(Exercise materials begins)

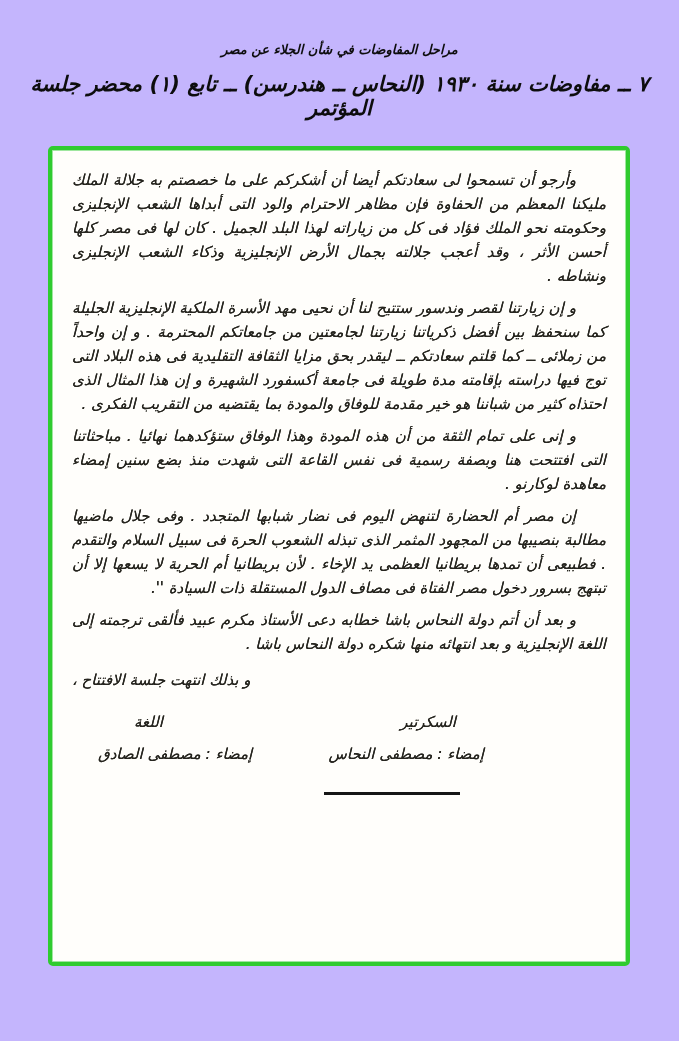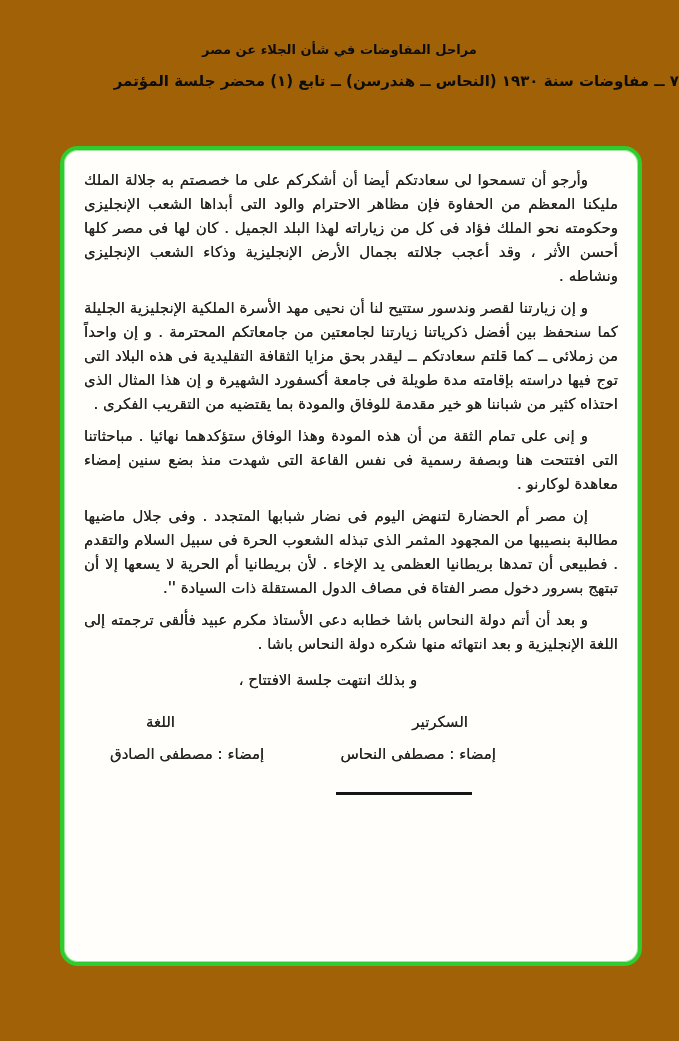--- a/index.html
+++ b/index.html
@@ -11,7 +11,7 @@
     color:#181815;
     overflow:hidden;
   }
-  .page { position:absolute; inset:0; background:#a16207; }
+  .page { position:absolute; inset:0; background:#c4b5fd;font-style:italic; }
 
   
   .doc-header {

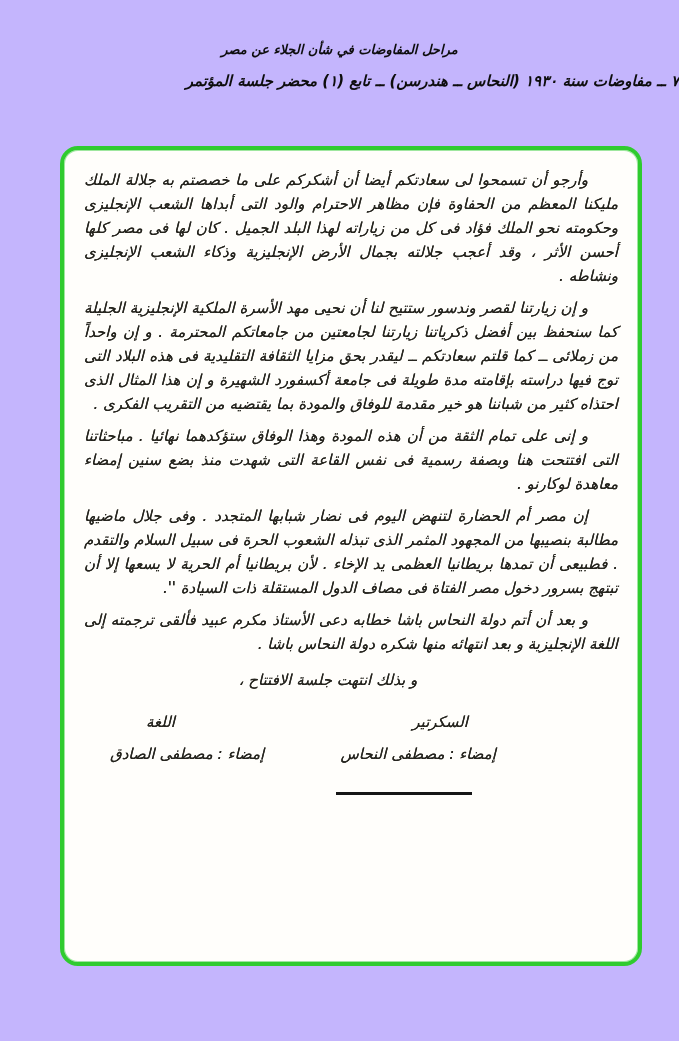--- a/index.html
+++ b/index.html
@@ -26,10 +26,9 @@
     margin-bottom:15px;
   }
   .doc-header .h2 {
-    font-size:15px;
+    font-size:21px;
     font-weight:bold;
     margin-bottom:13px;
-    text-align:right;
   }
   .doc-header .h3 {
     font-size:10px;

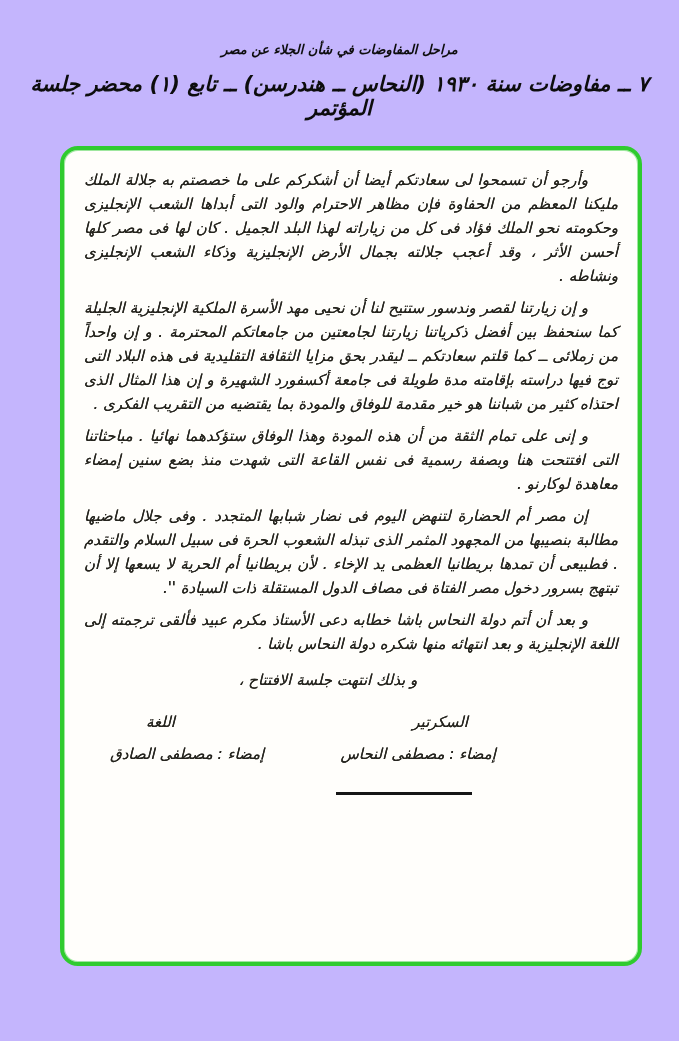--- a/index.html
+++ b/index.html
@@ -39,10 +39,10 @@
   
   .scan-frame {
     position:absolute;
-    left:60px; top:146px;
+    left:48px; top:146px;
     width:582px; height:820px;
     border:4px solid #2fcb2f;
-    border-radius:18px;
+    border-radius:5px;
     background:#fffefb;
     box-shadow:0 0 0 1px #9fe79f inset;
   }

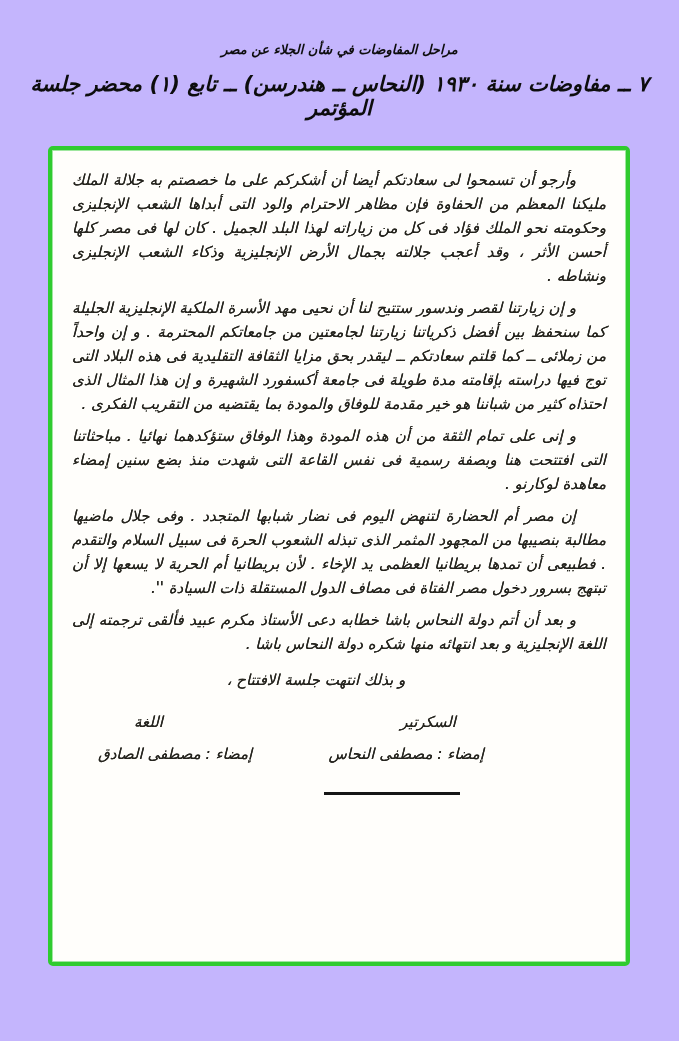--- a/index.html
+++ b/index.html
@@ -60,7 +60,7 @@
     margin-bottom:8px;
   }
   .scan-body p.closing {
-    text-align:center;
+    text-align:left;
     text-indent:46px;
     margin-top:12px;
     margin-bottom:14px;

(Exercise materials ends)

Pictures do not belong in the copy. Output all of the records exactly.

**Result for this task**:
--- a/index.html
+++ b/index.html
@@ -11,7 +11,7 @@
     color:#181815;
     overflow:hidden;
   }
-  .page { position:absolute; inset:0; background:#a16207; }
+  .page { position:absolute; inset:0; background:#c4b5fd;font-style:italic; }
 
   
   .doc-header {

--- a/index.html
+++ b/index.html
@@ -26,10 +26,9 @@
     margin-bottom:15px;
   }
   .doc-header .h2 {
-    font-size:15px;
+    font-size:21px;
     font-weight:bold;
     margin-bottom:13px;
-    text-align:right;
   }
   .doc-header .h3 {
     font-size:10px;

--- a/index.html
+++ b/index.html
@@ -39,10 +39,10 @@
   
   .scan-frame {
     position:absolute;
-    left:60px; top:146px;
+    left:48px; top:146px;
     width:582px; height:820px;
     border:4px solid #2fcb2f;
-    border-radius:18px;
+    border-radius:5px;
     background:#fffefb;
     box-shadow:0 0 0 1px #9fe79f inset;
   }

--- a/index.html
+++ b/index.html
@@ -60,7 +60,7 @@
     margin-bottom:8px;
   }
   .scan-body p.closing {
-    text-align:center;
+    text-align:left;
     text-indent:46px;
     margin-top:12px;
     margin-bottom:14px;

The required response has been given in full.